» Exercise inputs:
'''

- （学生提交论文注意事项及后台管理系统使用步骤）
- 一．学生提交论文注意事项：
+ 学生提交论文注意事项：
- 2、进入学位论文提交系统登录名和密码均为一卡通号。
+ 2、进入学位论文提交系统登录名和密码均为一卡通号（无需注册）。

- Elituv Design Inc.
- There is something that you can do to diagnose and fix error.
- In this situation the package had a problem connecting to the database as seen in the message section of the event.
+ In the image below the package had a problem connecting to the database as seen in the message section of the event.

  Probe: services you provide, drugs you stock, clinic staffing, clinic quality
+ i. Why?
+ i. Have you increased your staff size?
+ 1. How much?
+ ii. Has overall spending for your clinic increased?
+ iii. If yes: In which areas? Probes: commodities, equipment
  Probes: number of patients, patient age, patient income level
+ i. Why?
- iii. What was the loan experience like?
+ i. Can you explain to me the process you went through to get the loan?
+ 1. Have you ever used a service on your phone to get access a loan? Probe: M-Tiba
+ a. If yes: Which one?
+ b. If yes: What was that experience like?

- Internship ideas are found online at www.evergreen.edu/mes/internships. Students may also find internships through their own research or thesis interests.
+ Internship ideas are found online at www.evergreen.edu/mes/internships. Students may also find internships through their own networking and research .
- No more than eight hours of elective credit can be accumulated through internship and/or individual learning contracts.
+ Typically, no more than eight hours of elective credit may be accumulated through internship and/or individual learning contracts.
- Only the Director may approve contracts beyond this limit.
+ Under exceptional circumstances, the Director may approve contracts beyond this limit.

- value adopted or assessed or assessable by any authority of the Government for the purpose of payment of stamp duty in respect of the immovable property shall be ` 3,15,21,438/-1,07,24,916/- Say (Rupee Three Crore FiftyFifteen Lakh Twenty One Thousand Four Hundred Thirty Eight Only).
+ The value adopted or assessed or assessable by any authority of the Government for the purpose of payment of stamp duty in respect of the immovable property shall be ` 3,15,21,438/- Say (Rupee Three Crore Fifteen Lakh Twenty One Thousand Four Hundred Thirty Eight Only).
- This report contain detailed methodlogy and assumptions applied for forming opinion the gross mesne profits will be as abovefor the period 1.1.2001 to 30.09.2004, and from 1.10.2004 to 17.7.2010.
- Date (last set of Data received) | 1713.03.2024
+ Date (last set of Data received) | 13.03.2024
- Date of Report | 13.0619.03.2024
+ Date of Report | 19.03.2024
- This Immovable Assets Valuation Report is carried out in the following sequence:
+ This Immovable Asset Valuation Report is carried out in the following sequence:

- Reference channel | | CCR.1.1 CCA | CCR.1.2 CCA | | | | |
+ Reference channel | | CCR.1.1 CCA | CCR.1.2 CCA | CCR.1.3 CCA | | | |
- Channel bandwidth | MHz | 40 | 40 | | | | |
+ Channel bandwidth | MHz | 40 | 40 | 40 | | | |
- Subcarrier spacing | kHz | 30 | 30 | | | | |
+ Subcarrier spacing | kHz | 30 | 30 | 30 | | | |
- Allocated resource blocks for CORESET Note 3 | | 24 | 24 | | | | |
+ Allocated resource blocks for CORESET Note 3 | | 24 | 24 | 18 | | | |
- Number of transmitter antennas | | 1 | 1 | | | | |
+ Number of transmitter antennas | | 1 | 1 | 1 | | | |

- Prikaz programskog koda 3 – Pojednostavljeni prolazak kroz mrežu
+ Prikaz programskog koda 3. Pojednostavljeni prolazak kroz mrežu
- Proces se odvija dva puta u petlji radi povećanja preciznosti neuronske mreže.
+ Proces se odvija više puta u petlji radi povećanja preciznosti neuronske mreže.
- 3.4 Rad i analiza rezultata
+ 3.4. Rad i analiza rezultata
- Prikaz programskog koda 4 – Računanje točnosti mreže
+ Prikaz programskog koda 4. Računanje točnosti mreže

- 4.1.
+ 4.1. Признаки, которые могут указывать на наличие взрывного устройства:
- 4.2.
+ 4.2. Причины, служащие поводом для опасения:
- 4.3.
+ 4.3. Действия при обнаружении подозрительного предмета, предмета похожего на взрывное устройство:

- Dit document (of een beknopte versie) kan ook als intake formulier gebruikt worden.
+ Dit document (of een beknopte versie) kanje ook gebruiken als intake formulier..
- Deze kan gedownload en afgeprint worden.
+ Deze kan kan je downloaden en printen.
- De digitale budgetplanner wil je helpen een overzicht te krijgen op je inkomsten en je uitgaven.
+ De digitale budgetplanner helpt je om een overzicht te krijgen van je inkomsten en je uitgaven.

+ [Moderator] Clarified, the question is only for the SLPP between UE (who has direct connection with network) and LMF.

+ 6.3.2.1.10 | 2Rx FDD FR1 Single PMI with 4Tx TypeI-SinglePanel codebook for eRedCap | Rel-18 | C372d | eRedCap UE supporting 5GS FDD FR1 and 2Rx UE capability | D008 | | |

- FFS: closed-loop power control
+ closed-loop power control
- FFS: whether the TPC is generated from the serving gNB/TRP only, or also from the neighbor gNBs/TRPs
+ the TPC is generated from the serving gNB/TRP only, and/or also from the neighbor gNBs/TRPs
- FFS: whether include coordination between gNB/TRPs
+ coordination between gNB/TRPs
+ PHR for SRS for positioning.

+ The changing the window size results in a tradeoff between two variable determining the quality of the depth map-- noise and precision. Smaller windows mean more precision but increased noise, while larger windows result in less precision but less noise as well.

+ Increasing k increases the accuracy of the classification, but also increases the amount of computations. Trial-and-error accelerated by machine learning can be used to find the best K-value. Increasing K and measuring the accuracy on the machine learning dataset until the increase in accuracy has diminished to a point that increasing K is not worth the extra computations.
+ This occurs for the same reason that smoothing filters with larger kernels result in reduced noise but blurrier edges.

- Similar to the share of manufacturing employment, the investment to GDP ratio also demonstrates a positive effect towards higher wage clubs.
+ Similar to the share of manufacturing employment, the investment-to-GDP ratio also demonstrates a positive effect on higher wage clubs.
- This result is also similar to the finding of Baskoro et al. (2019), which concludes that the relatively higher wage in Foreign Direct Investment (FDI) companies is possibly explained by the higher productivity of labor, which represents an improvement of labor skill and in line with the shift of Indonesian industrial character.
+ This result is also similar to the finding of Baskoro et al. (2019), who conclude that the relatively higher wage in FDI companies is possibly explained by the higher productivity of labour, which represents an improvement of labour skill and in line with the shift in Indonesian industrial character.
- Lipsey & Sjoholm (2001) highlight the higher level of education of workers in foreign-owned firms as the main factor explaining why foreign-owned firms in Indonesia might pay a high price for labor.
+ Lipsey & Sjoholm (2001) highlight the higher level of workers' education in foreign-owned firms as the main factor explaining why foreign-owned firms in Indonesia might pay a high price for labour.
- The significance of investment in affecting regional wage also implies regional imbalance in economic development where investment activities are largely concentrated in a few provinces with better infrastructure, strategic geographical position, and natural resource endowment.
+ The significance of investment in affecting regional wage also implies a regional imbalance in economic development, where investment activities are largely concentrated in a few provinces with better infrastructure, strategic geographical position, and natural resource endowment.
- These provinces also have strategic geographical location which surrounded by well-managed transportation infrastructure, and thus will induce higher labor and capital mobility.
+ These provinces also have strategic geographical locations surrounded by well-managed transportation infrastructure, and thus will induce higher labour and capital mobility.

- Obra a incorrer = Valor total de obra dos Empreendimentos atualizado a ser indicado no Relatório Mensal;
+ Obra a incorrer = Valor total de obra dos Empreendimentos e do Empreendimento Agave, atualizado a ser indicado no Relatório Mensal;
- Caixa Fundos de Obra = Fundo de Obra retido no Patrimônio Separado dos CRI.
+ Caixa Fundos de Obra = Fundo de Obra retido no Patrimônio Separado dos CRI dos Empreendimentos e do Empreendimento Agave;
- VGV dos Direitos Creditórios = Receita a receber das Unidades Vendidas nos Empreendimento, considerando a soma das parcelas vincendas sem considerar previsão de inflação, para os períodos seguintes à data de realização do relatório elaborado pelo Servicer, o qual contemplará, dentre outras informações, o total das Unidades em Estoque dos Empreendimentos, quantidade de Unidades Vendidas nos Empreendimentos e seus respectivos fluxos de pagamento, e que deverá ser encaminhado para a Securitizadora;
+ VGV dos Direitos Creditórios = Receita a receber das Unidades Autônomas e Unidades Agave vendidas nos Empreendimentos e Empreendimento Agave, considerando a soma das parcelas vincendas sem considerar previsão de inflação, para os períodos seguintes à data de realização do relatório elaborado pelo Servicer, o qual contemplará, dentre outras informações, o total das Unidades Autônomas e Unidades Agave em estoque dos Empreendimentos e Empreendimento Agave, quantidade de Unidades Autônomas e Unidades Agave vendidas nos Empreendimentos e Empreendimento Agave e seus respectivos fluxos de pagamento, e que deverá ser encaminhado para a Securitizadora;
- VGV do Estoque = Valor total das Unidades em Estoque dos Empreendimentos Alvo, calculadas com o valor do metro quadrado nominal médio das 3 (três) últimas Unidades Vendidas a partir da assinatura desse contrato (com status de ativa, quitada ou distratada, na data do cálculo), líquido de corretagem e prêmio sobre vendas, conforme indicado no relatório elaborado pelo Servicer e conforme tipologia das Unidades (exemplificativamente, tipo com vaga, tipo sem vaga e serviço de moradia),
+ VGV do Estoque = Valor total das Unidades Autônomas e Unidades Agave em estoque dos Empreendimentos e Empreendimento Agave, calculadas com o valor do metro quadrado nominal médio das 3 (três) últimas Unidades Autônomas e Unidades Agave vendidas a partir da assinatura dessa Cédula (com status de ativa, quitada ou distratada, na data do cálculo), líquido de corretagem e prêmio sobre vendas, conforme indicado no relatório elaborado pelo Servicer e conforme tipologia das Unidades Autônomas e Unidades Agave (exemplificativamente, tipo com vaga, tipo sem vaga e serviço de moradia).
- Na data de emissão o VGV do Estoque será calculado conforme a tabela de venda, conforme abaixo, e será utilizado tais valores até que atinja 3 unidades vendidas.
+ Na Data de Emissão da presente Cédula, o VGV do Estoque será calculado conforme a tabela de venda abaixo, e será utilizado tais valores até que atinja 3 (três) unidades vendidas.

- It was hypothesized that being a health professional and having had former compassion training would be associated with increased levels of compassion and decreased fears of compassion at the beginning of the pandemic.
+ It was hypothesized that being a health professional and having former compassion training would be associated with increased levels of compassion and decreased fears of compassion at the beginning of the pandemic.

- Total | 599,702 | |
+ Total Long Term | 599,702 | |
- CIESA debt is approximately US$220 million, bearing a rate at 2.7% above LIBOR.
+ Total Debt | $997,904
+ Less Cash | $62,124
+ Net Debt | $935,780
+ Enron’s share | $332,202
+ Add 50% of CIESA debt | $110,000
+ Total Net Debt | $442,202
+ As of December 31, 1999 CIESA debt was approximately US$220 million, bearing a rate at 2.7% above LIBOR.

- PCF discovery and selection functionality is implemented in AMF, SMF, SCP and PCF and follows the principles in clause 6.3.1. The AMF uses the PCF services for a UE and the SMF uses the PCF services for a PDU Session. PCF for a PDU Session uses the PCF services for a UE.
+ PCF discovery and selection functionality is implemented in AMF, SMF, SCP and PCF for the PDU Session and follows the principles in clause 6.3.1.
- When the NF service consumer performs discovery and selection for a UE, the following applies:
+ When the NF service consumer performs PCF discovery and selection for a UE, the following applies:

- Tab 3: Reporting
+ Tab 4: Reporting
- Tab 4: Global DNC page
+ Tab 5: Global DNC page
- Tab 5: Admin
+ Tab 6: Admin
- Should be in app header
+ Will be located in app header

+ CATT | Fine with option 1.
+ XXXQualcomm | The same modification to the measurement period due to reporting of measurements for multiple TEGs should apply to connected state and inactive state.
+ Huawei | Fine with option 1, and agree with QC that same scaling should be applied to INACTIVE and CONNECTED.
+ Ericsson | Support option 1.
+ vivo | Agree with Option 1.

'''

» Problem requirements:
If a line of the records includes the string "prolazak", copy it out.

» Answer:
- Prikaz programskog koda 3 – Pojednostavljeni prolazak kroz mrežu
+ Prikaz programskog koda 3. Pojednostavljeni prolazak kroz mrežu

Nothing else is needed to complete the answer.